A new habit needs to be practiced without variations, till it solidifies. Then no-problemo!


MIT researchers recently reported on a study that confirms that neurons in the striatum - which is found in the basal ganglia part of the brain and plays a major role in habit formation - fired at the beginning and end of a sequence of smaller habit steps, but did not need to do so, while the actual learned sequence was in progress.

Initially, when the habit was still very new, the neurons had to keep firing throughout the sequence, as the motions were learnt. Then over time, the same thing could happen, with the neurons only signalling the beginning and end - thus putting the intermediate actions on an autopilot.

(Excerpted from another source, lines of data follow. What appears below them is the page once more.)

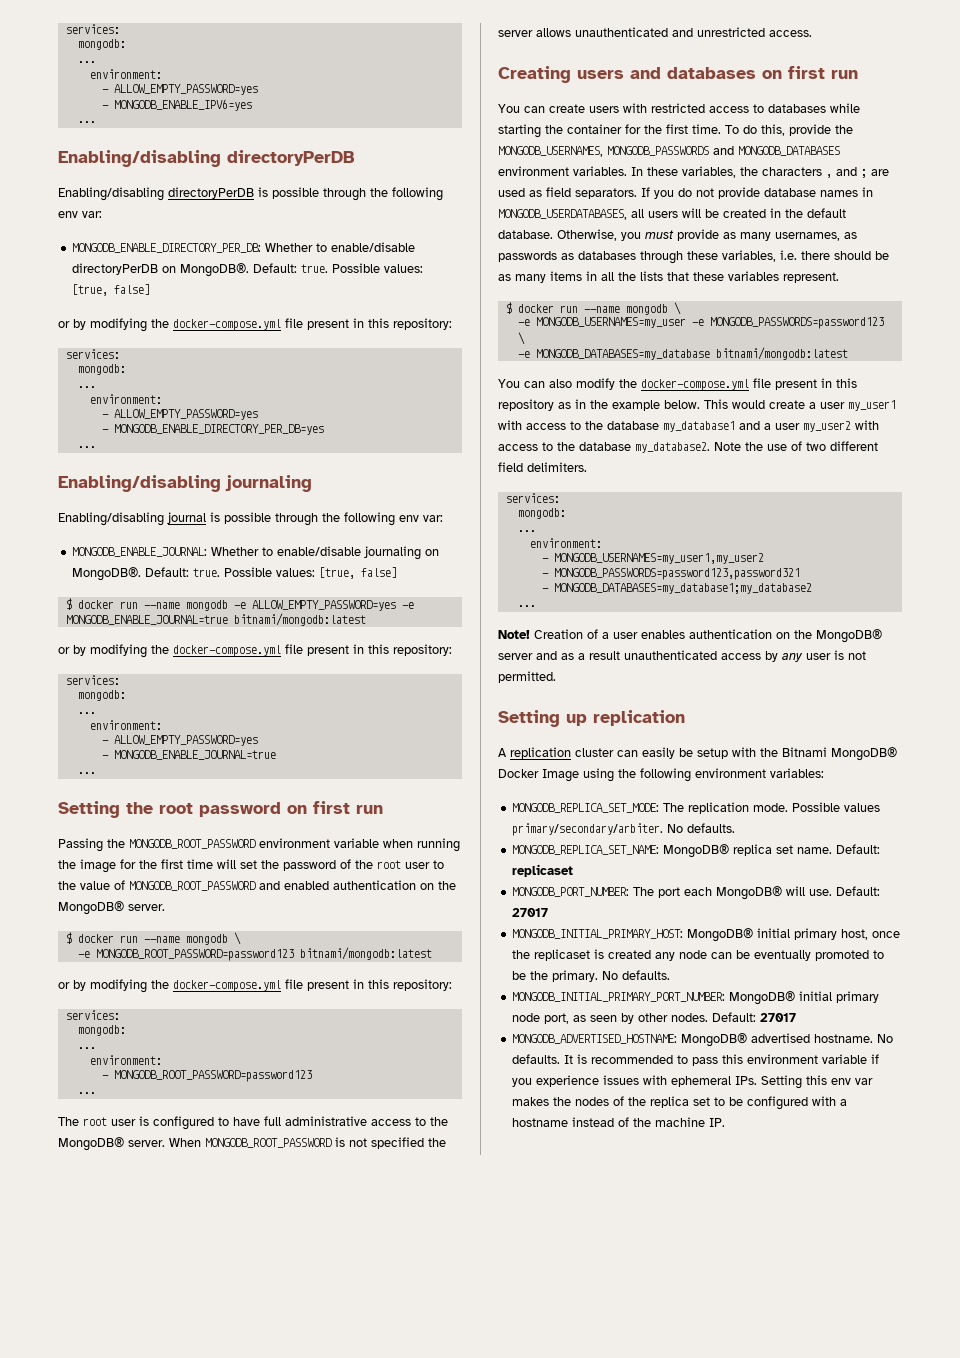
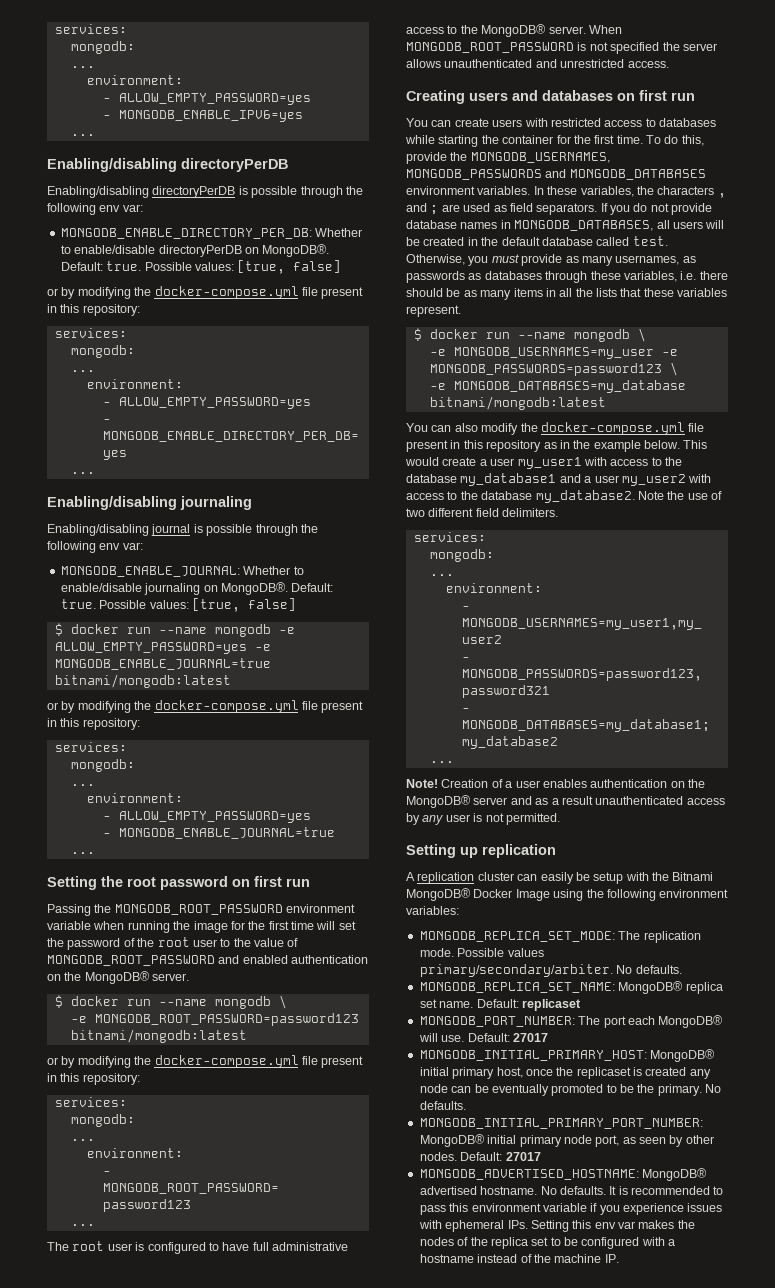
- If you do not provide database names in MONGODB_USERDATABASES, all users will be created in the default database.
+ If you do not provide database names in MONGODB_DATABASES, all users will be created in the default database called test.

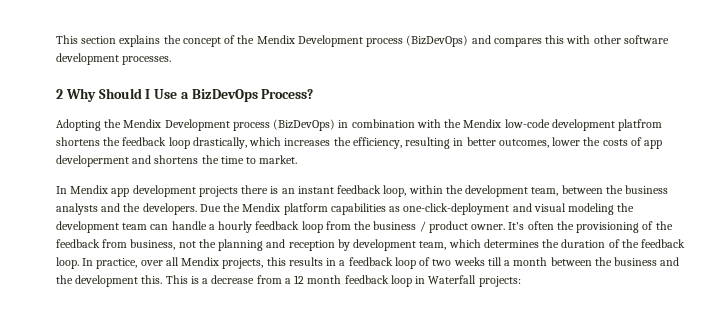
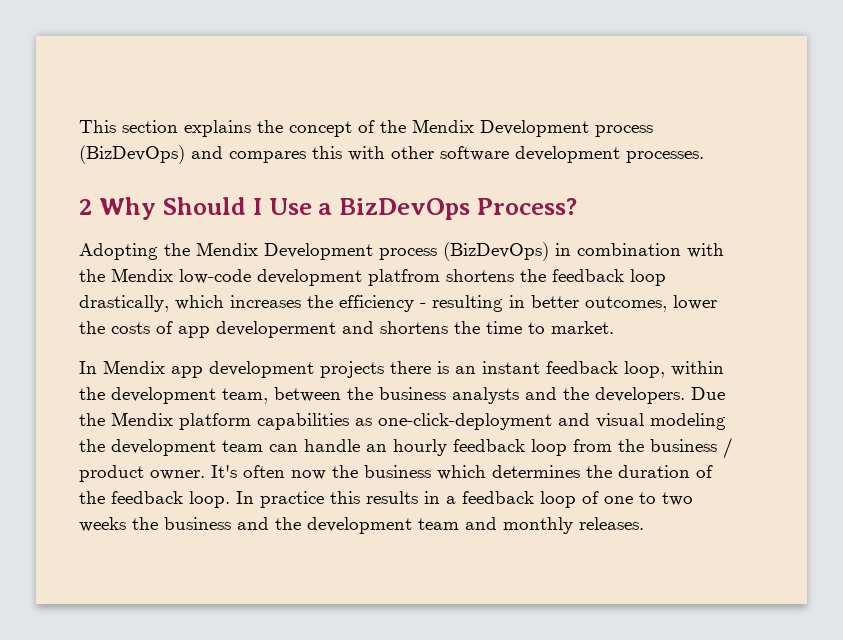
- Adopting the Mendix Development process (BizDevOps) in combination with the Mendix low-code development platfrom shortens the feedback loop drastically, which increases the efficiency, resulting in better outcomes, lower the costs of app developerment and shortens the time to market.
+ Adopting the Mendix Development process (BizDevOps) in combination with the Mendix low-code development platfrom shortens the feedback loop drastically, which increases the efficiency - resulting in better outcomes, lower the costs of app developerment and shortens the time to market.
- Due the Mendix platform capabilities as one-click-deployment and visual modeling the development team can handle a hourly feedback loop from the business / product owner.
+ Due the Mendix platform capabilities as one-click-deployment and visual modeling the development team can handle an hourly feedback loop from the business / product owner.
- It's often the provisioning of the feedback from business, not the planning and reception by development team, which determines the duration of the feedback loop.
+ It's often now the business which determines the duration of the feedback loop.
- In practice, over all Mendix projects, this results in a feedback loop of two weeks till a month between the business and the development this. This is a decrease from a 12 month feedback loop in Waterfall projects:
+ In practice this results in a feedback loop of one to two weeks the business and the development team and monthly releases.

Something that happened, without effort.

We have to remember that when we consciously expend will power (read - neurons firing!) to do a new task, we do not have unlimited supply of will power. We can run out of will power half-way if we attempt too many new changes at the same time. We can be saved from this, distress, by letting smaller changes become habits that function on autopilot and then layering more habits on top of them.

On the other hand, if we kept putting variations in our newly learnt habit, then our neurons would tire themselves with the initial sequence itself, and we would not have too much will power to hold us steady on a bad day and for adding new good habits.

This is no different from first building the ground floor in house construction. Then effortlessly climbing the stairs from the ground floor, to go build the first floor and doing the construction there.

If you keep building and rebuilding the ground floor, for some strange reason, best known to you, then obviously not much work is likely to happen on the first floor and further up.

And yet, if you are anything like me - I start with intentions of a good habit and then tweak it every other day and then wonder why it has not settled into a routine!

If we let ourselves learn, what we are setting out to do as a new task and let it become an unchanging routine without variations, then it is easier to put it in place. Once this is in place, then more can be built on top of it.

This is key to designing big new habits, by layering what is new on top of what has now solidified.